Forsyth County commissioners on Wednesday took what was described as the next step in deliberating the fate of the county's suspended planning director.
Jeff Chance has been on paid administrative leave since May 12 while the county investigated his e-mails and what County Manager Doug Derrer has described as some "questionable management practices."
With the county's investigation complete, the commission moved forward with the process, which includes releasing the findings to Chance, getting his feedback and conducting a pre-termination meeting next week.
Chairman Charles Laughinghouse explained that those were simply the actions required in considering whether to end Chance's employment.
Several options will be discussed at the July 15 meeting.
"This board has taken no official action and has reached no decision, but in order to comply with civil service regulations it is necessary that we do this," Laughinghouse said.
The commission voted 4-1, with Commissioner Patrick Bell opposed, to move forward on the time-sensitive matter.
Chance showed no reaction while attending the work session.
Bell noted the complaint that sparked the investigation was filed by Brant Meadows, a planning commissioner and candidate for the District 1 commission post that Laughinghouse is vacating.
"I can't believe we're continuing this process for the potential termination of a 15-year employee that's had continual satisfactory reviews based on an apparent vendetta initiated by ... Meadows," Bell said.
"His vendetta toward the director is based the director's refusal to reverse an administrative decision, even in the alleged threat of losing his job."
Meadows said in a statement Thursday that Bell "should know better" than to comment on personnel matters that haven't been resolved.
"Given that Patrick is publicly supporting my opponent, a comment like that is not totally unpredictable," he said.
Meadows faces Pete Amos in the July 20 Republican primary for the District 1 seat.
According to the complaint filed by Meadows, Chance's e-mails sent and received at work contained several messages "laced with profanity and personal use with sexual vulgarity."
Meadows alerted county officials to the e-mails on April 29, triggering the investigation.
County e-mail policy states that "all county communications systems ... are intended for business use only" and that "failure to comply with these provisions will result in discipline, up to and including, termination."
An internal memo from Derrer in June 2009 states: "It is your responsibility as department head to ensure compliance with these and other county policies."
Prior to Chance's suspension, he submitted a statement on April 28 to Derrer describing his view of the events that led up to his conflict with Meadows.
The document was released Thursday morning at the end of the records moratorium for the investigation.
As of Thursday afternoon, the county had not released the full investigative report, for which the Forsyth County News has submitted an open records request.
For his part, Chance wrote in his statement that he and Meadows were in a debate about Chance's administrative decision to allow a conditional use permit issued in 2000 to apply to United Recycling's request for a salvage yard in 2009.
According to Chance, the discussion became a heated argument when the two men couldn't agree.

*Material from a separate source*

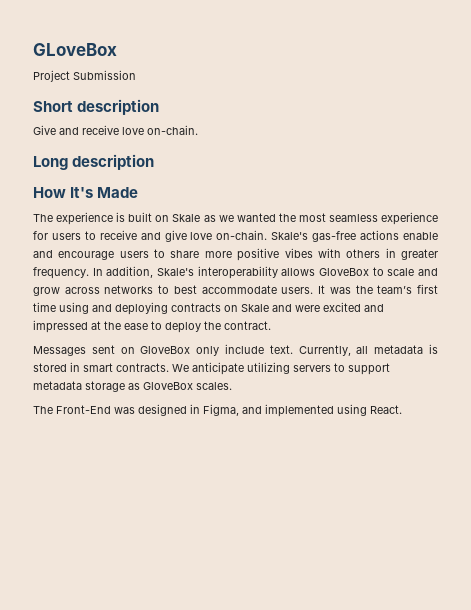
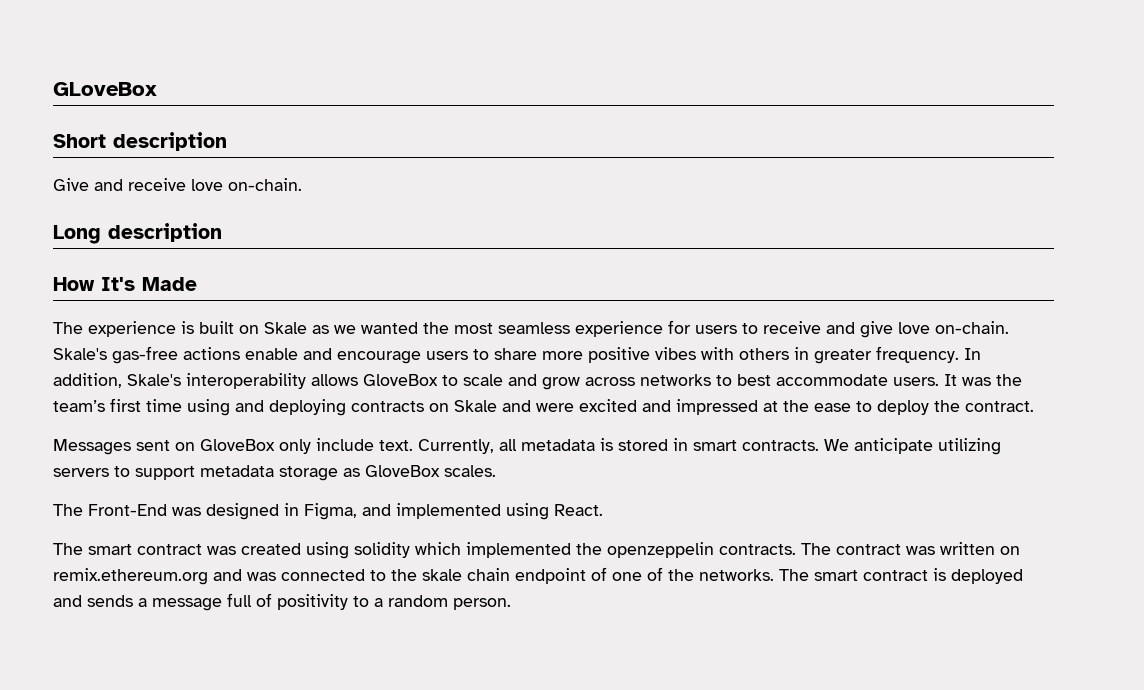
- Project Submission
+ The smart contract was created using solidity which implemented the openzeppelin contracts. The contract was written on remix.ethereum.org and was connected to the skale chain endpoint of one of the networks. The smart contract is deployed and sends a message full of positivity to a random person.

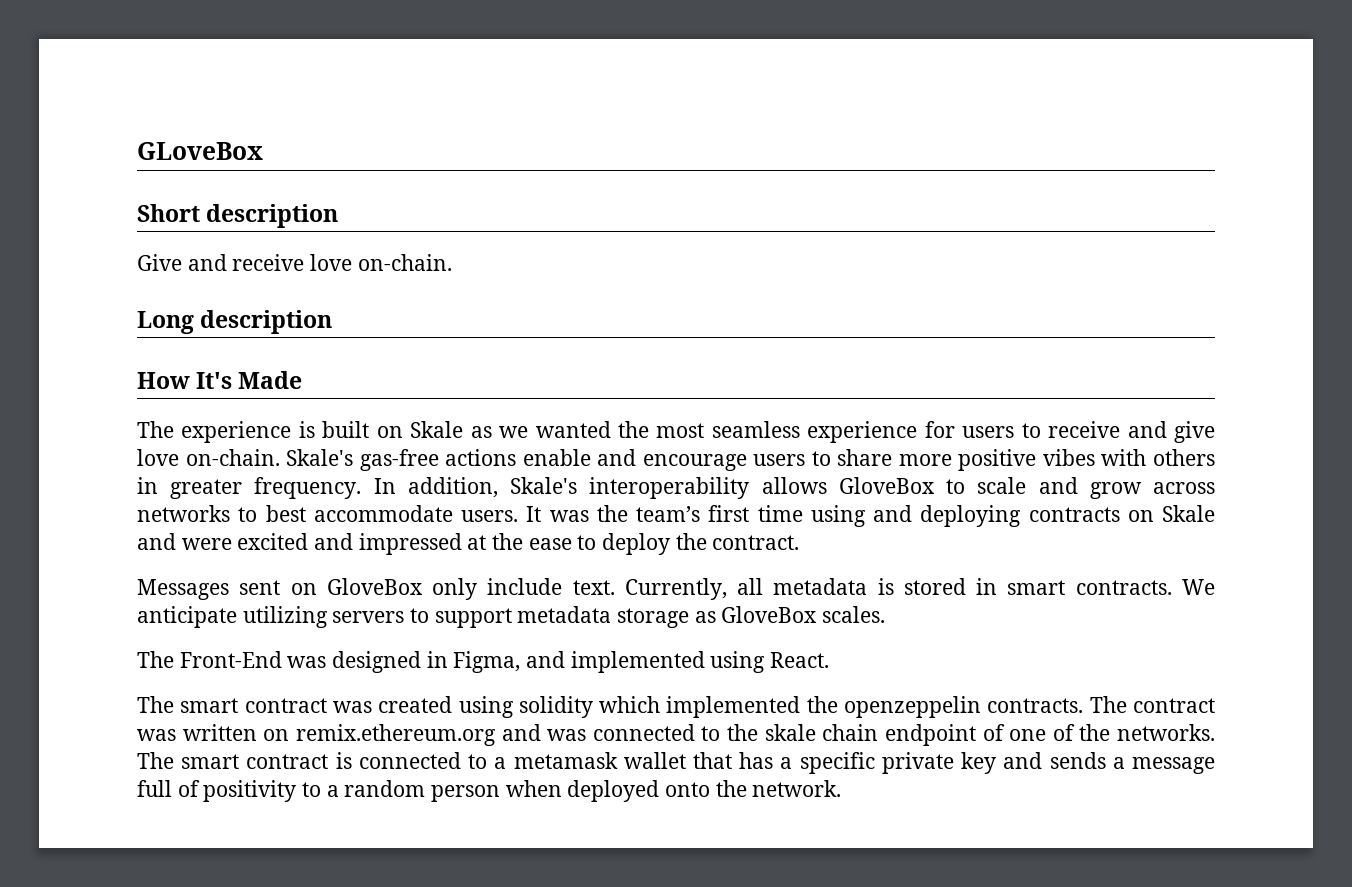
- The smart contract is deployed and sends a message full of positivity to a random person.
+ The smart contract is connected to a metamask wallet that has a specific private key and sends a message full of positivity to a random person when deployed onto the network.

"The debate moved from the issue at hand to me personally," he wrote. "Brant stated to me that in the eight months or so he has left on the planning commission, he was going to make it his mission to strip me of all my authority as planning director."
After the discussion, Meadows made an open records request for all of Chance's e-mails, which only went back to Dec. 1, 2009 because many had been deleted.
"I mistakenly thought that even deleted e-mails could be retrieved somehow," Chance wrote.
Chance, Meadows and county officials held a meeting April 23 during which Chance reversed his administrative decision regarding the conditional use permit due to the "ambiguity with the old CUP."
The following week, Meadows submitted the complaint to the county that began the investigation.
Chance wrote: "No doubt [the e-mails] will be presented in a way that would have the biggest negative effect on me and the county that they could possibly muster."
More than Chance's e-mail was brought into question in Meadows' letter, including questions regarding "preferential treatment" and "patterns of behavior."
He also detailed the administrative decision made by Chance, which was later revoked, allowing the conditional use permit for United Recycling.
Planning documents show the firm sought permission for an open storage yard and recycling center off Friendship Road in District 1.